Step 4: Assign app integration to end user​

Before users can access Zilliz Cloud through the provided SSO login link, you need to make sure that the app is properly set up and assigned to each user.

  1. In the Okta Admin console, choose Directory > People.

  2. On the Applications tab, click Assign Applications.

  3. In the Assign Applications dialog box, find the target application and click Assign. Then, click Done.

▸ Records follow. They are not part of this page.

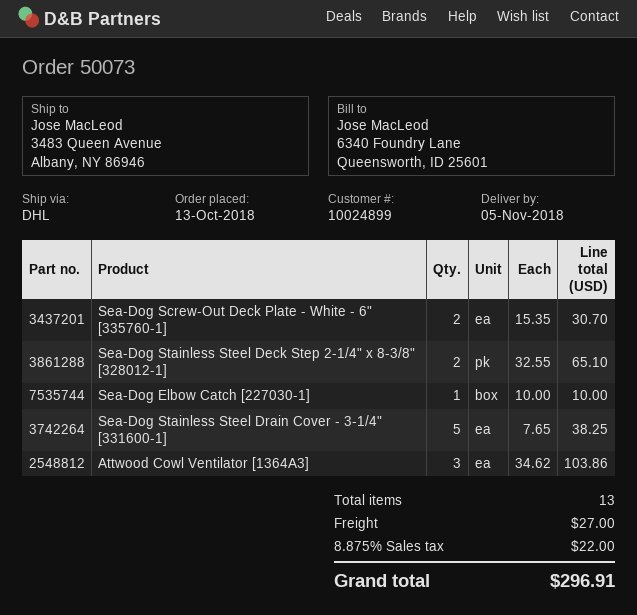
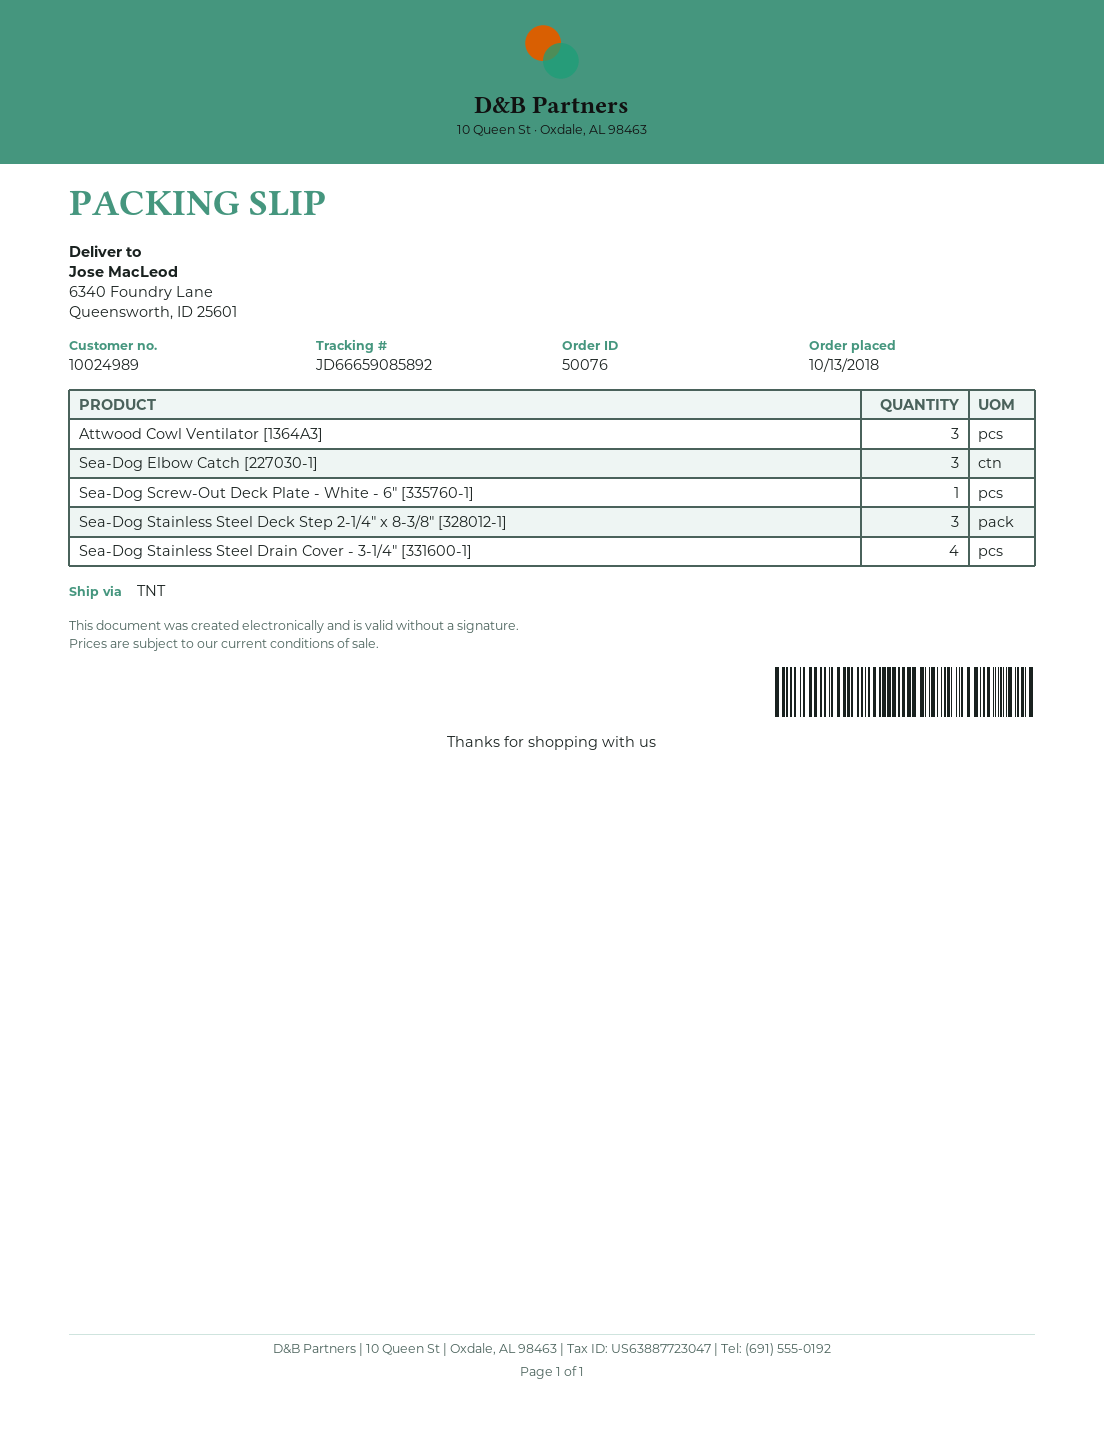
order number: 50073 -> 50076
customer number: 10024899 -> 10024989
shipping method: DHL -> TNT
ship to: 3483 Queen Avenue, Albany, NY 86946 -> 6340 Foundry Lane, Queensworth, ID 25601
Sea-Dog Screw-Out Deck Plate - White - 6" [335760-1]: 2 -> 1
Sea-Dog Stainless Steel Deck Step 2-1/4" x 8-3/8" [328012-1]: 2 -> 3
Sea-Dog Elbow Catch [227030-1]: 1 -> 3
Sea-Dog Stainless Steel Drain Cover - 3-1/4" [331600-1]: 5 -> 4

  4. In Username, enter the email address of your organization user and click Save and Go Back. Then, this user can access Zilliz Cloud via the SSO login URL.

sso-4

For more information, refer to Okta official documentation.

Test configuration​

To ensure your SSO setup is functional:

  1. Access the SSO login URL using a new browser window. You will be redirected to the Okta login page.

  2. Log in using the user that has been assigned with the Okta application. You will be redirected to the Zilliz Cloud console if SSO is configured correctly.